Im Norden Israels ertönten am Mittwoch mehrfach Warnsirenen.
Mehrere Projektile seien abgefangen worden, andere seien jedoch im Norden Israels niedergegangen und hätten stellenweise Brände verursacht, teilte die israelische Armee mit, ohne das Ausmaß zu nennen.

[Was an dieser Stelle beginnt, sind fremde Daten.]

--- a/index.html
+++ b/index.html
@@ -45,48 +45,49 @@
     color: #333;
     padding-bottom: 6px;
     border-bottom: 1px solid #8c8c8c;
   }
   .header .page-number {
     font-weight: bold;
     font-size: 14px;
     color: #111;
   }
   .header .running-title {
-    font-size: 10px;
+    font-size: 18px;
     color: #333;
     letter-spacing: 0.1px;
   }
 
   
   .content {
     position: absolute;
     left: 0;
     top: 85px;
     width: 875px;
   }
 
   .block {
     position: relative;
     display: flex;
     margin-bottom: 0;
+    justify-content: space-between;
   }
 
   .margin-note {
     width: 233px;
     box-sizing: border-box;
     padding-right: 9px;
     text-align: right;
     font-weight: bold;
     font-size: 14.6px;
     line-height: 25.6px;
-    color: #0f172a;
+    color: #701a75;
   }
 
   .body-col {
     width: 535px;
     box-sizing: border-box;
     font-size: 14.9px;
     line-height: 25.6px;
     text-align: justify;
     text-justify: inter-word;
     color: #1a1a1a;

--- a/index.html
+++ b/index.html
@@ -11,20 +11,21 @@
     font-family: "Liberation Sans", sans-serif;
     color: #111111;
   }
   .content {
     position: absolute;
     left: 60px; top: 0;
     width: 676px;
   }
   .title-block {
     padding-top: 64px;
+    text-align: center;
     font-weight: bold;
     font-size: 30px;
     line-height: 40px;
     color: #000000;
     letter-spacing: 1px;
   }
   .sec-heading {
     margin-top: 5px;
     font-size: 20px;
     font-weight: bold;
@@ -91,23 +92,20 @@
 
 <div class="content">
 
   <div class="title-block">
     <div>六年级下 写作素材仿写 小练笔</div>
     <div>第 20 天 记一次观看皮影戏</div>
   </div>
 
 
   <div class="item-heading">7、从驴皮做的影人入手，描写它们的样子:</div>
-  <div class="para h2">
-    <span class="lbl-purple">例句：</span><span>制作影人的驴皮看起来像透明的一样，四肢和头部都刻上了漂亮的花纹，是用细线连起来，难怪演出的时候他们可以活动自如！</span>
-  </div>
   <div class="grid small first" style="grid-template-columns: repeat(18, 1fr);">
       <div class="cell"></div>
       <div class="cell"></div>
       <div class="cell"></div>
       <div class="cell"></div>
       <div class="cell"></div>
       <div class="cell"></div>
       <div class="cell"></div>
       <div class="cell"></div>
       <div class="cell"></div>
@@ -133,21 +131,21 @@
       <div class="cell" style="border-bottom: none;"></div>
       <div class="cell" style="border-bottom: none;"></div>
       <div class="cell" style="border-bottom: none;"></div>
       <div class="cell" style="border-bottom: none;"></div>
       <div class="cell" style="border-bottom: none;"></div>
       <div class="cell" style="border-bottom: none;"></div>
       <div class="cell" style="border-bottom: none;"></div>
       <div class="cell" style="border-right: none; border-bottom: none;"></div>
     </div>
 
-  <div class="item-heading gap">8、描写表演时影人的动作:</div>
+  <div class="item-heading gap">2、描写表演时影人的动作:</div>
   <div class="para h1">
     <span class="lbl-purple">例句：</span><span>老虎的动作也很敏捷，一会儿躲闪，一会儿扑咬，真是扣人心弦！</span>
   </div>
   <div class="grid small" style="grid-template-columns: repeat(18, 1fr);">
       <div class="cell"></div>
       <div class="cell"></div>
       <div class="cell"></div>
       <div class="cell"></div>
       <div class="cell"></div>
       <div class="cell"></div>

Das Magen David Adom, das israelische Äquivalent des Roten Kreuzes, gab an, dass am Ende des Vormittags keine Verletzten registriert worden seien.
Zu dieser Eskalation kam es, nachdem der israelische Ministerpräsident Benjamin Netanyahu am 5. Juni erklärt hatte, Israel sei „zu einer sehr intensiven Operation im Norden bereit“.
Die Äußerungen lösten in den Vereinigten Staaten Besorgnis aus, und Washington warnte seinen Verbündeten, dass eine „Eskalation“ im Libanon die Sicherheit Israels gefährden würde.
Doch Analyst Amal Saad, Hisbollah-Experte, glaubt, dass die libanesische islamistische Bewegung nach dem Tod dieses Kommandanten „ihre Berechnungen nicht ändern“ wird.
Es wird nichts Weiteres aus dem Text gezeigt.